After graduating from the Sauder's Master of Management in Operations Research program, Santos and Lewis both gained an exciting opportunity to work on a partnership between UBC’s Centre for Operations Excellence and the Rick Hansen Institute.

Alongside clinical experts, Santos and Lewis are helping to facilitate an emerging initiative, known as the Access to Care & Timing (ACT) project, which centres on developing a simulation model to describe the various stages of care through which patients with traumatic spinal cord injuries flow.

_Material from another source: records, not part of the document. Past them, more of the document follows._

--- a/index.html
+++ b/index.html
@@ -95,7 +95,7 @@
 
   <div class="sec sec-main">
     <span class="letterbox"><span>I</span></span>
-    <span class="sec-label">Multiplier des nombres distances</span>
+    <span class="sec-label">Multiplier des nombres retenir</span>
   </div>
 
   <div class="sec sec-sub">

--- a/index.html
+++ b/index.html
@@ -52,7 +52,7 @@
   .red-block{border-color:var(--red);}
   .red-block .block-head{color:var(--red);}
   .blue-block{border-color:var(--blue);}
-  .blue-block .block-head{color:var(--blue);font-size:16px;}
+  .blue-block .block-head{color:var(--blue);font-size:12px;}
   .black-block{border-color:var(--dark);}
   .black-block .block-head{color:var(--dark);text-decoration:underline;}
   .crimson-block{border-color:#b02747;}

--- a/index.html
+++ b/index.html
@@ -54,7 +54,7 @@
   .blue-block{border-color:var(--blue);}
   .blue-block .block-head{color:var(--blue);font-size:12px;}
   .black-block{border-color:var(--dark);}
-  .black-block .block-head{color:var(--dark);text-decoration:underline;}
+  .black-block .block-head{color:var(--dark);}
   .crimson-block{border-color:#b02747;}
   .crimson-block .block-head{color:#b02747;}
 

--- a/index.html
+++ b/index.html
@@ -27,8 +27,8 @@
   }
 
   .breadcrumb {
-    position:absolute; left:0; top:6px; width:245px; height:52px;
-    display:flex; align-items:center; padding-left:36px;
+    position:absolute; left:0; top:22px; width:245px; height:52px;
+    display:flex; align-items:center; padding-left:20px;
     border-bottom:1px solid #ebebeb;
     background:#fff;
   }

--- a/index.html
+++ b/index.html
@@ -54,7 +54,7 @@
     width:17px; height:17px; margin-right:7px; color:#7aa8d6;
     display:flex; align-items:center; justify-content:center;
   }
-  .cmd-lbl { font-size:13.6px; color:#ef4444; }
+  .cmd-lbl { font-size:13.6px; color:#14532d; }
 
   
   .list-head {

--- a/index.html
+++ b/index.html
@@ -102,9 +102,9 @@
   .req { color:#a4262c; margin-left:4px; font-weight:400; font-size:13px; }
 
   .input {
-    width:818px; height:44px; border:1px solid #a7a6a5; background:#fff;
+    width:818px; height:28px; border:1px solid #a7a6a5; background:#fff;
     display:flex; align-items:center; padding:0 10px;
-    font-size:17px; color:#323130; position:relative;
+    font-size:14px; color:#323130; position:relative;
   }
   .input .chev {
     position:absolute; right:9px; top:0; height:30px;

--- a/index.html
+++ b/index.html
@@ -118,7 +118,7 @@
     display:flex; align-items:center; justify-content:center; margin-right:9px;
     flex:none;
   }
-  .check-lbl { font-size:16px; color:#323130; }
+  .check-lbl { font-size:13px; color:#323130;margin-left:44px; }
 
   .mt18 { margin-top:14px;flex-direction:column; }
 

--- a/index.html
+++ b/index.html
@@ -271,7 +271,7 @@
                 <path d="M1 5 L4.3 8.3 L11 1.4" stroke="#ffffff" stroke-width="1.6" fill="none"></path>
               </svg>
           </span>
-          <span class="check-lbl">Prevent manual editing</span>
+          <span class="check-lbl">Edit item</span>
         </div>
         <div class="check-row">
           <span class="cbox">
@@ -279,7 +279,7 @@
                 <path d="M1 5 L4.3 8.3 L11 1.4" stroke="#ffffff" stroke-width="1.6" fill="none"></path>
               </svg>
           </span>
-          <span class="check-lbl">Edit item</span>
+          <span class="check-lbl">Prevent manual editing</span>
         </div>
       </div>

Though ACT is only in the initial stages of development, it is already creating a buzz among medical experts.

According to the project’s visionary, Vancouver spine surgeon Dr. Marcel Dvorak, the project has the potential to advance understanding of the current barriers that patients face, particularly with respect to how timing and setting influence patient outcomes. Ultimately, this research has the capacity to enhance overall system sustainability.

“Anyone who has had direct experience with the health care system or has visited someone in hospital can attest to the fact that delays in the provision of health care, the expertise of those delivering the care, and the environment in which that care is provided will impact the outcome of the patient,” says Dvorak.

The level of collaboration between operations research and health care experts has been critical in the project’s initial success. Such collaboration, says Lewis, has made working on ACT feel more like a partnership, rather than a consulting relationship.

“We need input from everybody if we are going to understand how this system works. At the end of the day, I think everybody has the same goal, which is to see patients with spinal cord injuries get better access to care,” says Lewis, emphasizing the satisfaction that she gets from her new line of work, which she says has the capacity to truly “improve lives.”